**TASK GOAL**
Records follow. Select each line holding "Intermediate".

DATA PROVIDED Start Marker

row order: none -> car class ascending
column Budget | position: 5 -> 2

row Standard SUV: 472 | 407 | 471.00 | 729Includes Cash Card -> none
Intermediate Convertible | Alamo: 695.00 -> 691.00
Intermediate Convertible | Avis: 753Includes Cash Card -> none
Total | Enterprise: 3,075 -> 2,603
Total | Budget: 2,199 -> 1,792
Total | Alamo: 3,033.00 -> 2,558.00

DATA PROVIDED End Marker
DATA PROVIDED Start Marker

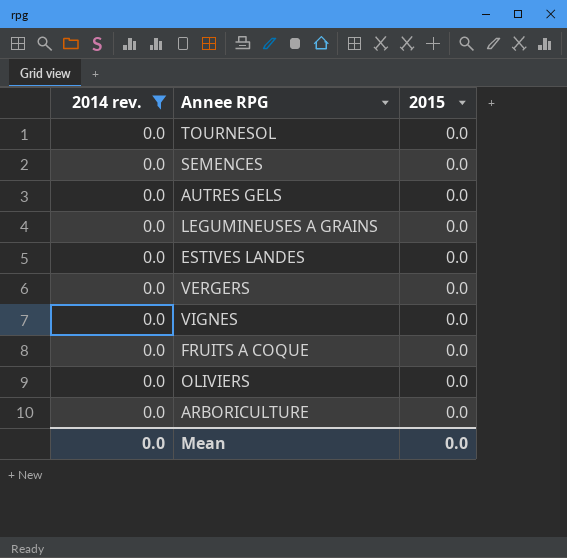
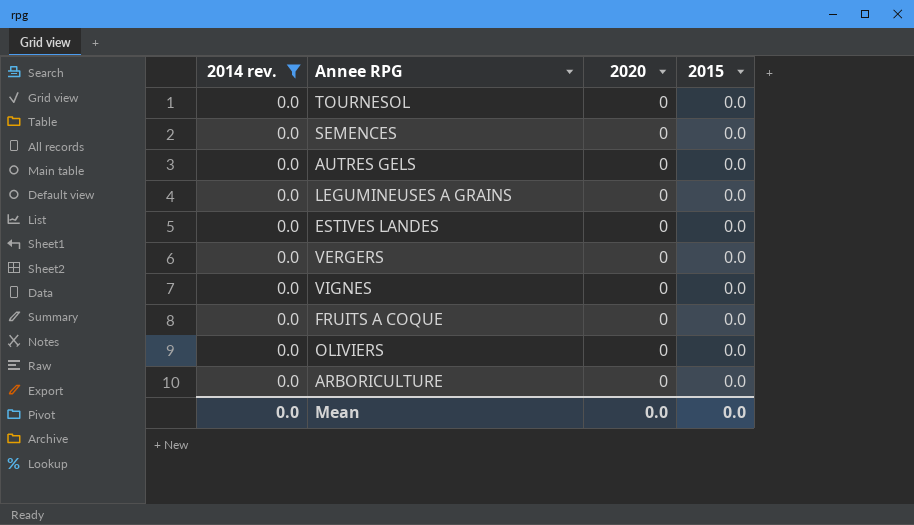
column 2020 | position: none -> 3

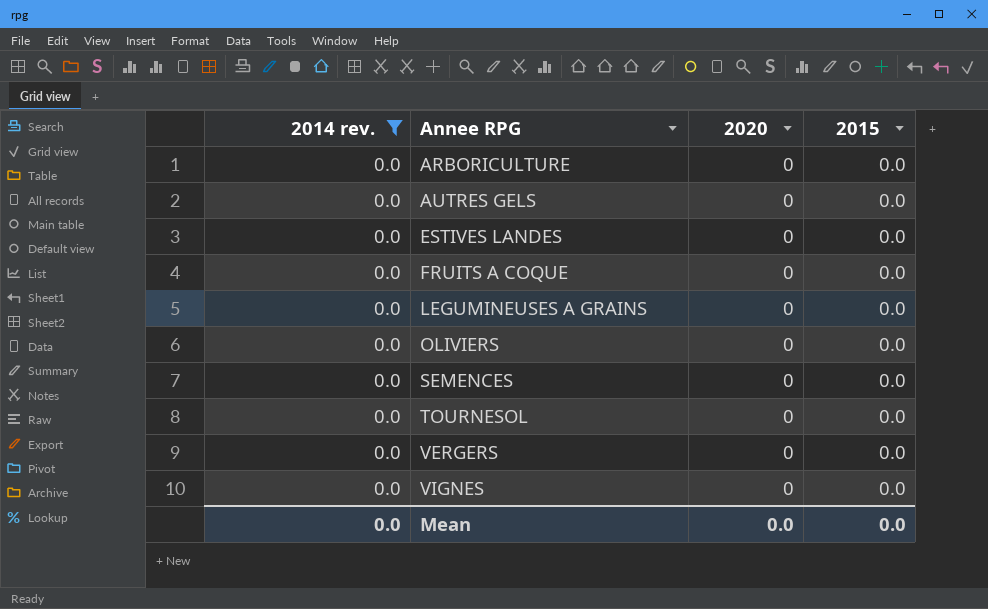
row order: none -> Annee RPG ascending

DATA PROVIDED End Marker

**SOLUTION FOR THIS EXERCISE**
Intermediate Convertible | Alamo: 695.00 -> 691.00
Intermediate Convertible | Avis: 753Includes Cash Card -> none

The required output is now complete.